[[ Records to use, beginning ]]
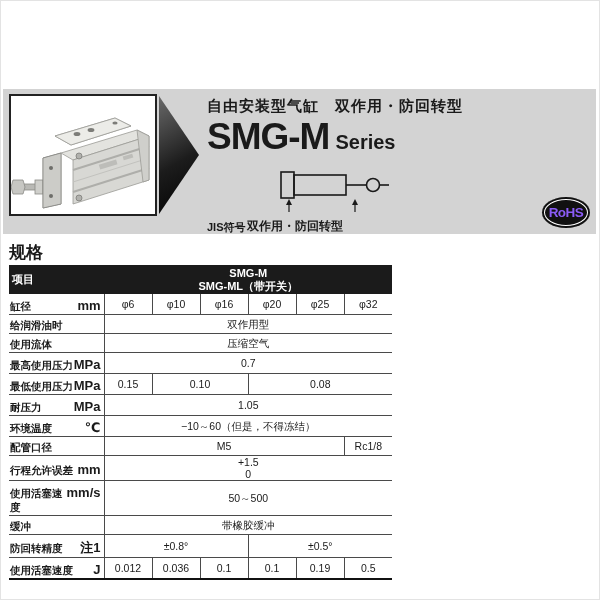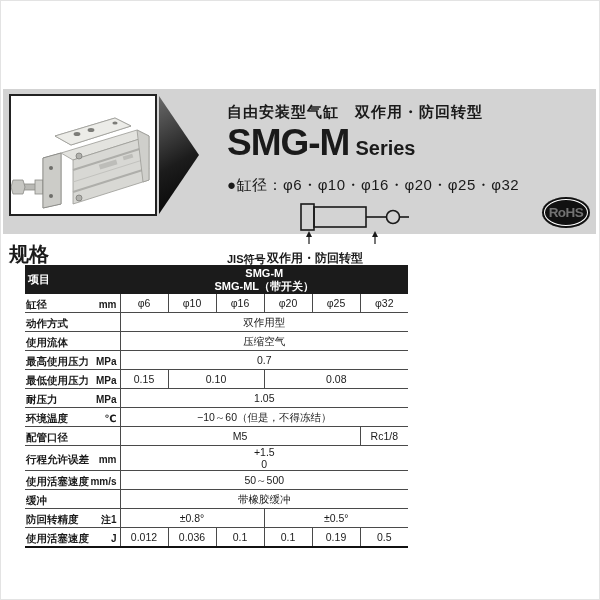"自由安装型气缸 双作用・防回转型" .hero-text { margin-left: 20px -> none; top: 14px -> 8px }
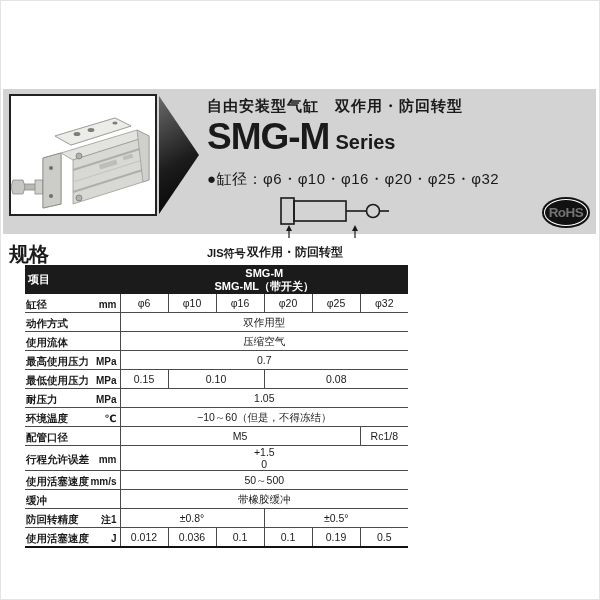"●缸径：φ6・φ10・φ16・φ20・φ25・φ32" div.bore-line { html: <div>●缸径：φ6・φ10・φ16・φ20・φ25・φ32</div> -> none }
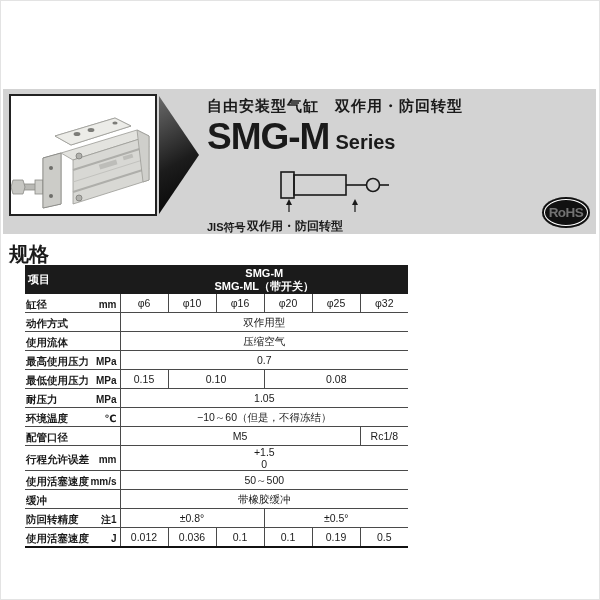"RoHS" .rohs { color: #737373 -> #8b5cf6 }
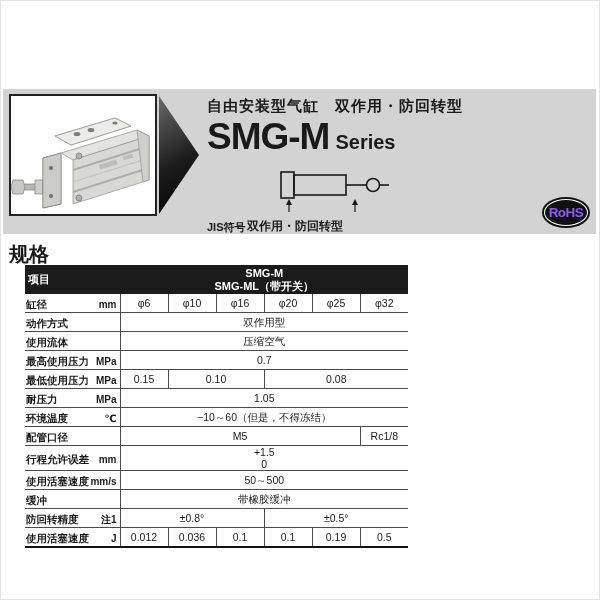"规格" .spec-heading { font-size: 20px -> 17px }
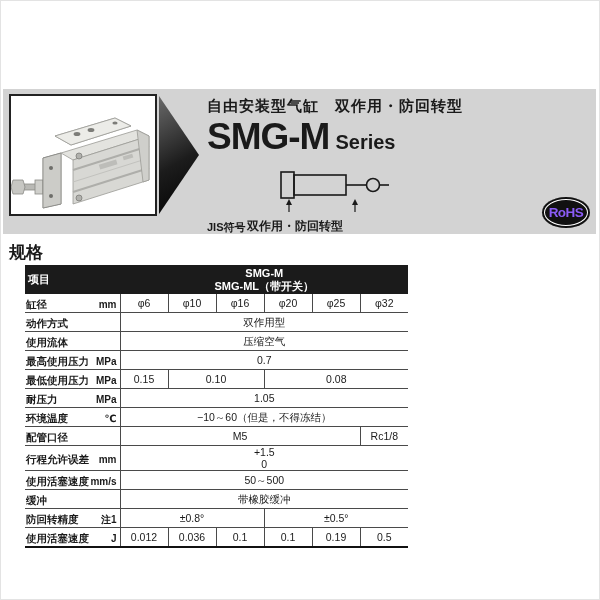"项目" .spec-table-wrap { left: 24px -> 8px }
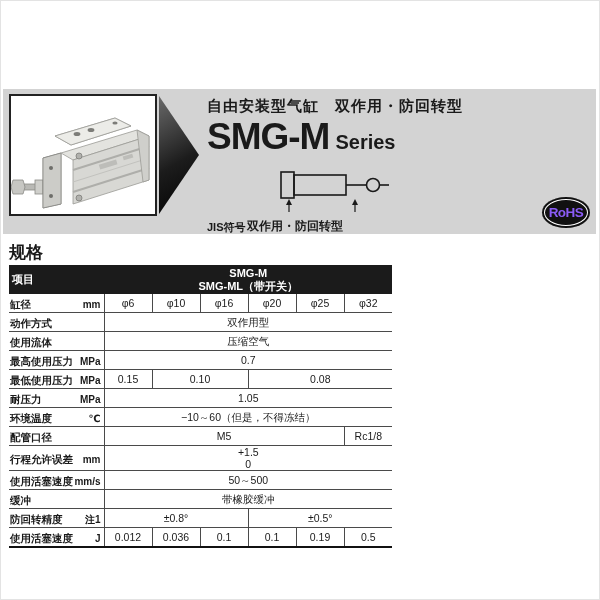"mm" tbody th.label-cell .unit { font-size: 10px -> 13px }
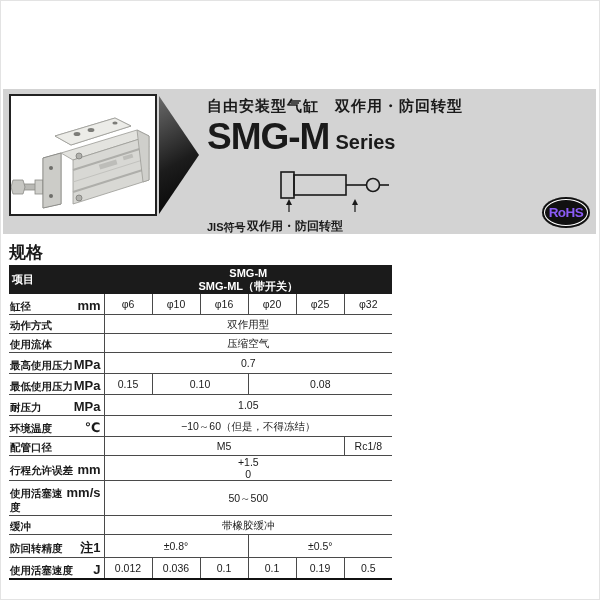"动作方式" span { text: 动作方式 -> 给润滑油时 }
[[ Records to use, end ]]
What to do:
All entries should be restated word for word; no images belong in the copy.

Result for this task:
"自由安装型气缸 双作用・防回转型" .hero-text { margin-left: 20px -> none; top: 14px -> 8px }
"●缸径：φ6・φ10・φ16・φ20・φ25・φ32" div.bore-line { html: <div>●缸径：φ6・φ10・φ16・φ20・φ25・φ32</div> -> none }
"RoHS" .rohs { color: #737373 -> #8b5cf6 }
"规格" .spec-heading { font-size: 20px -> 17px }
"项目" .spec-table-wrap { left: 24px -> 8px }
"mm" tbody th.label-cell .unit { font-size: 10px -> 13px }
"动作方式" span { text: 动作方式 -> 给润滑油时 }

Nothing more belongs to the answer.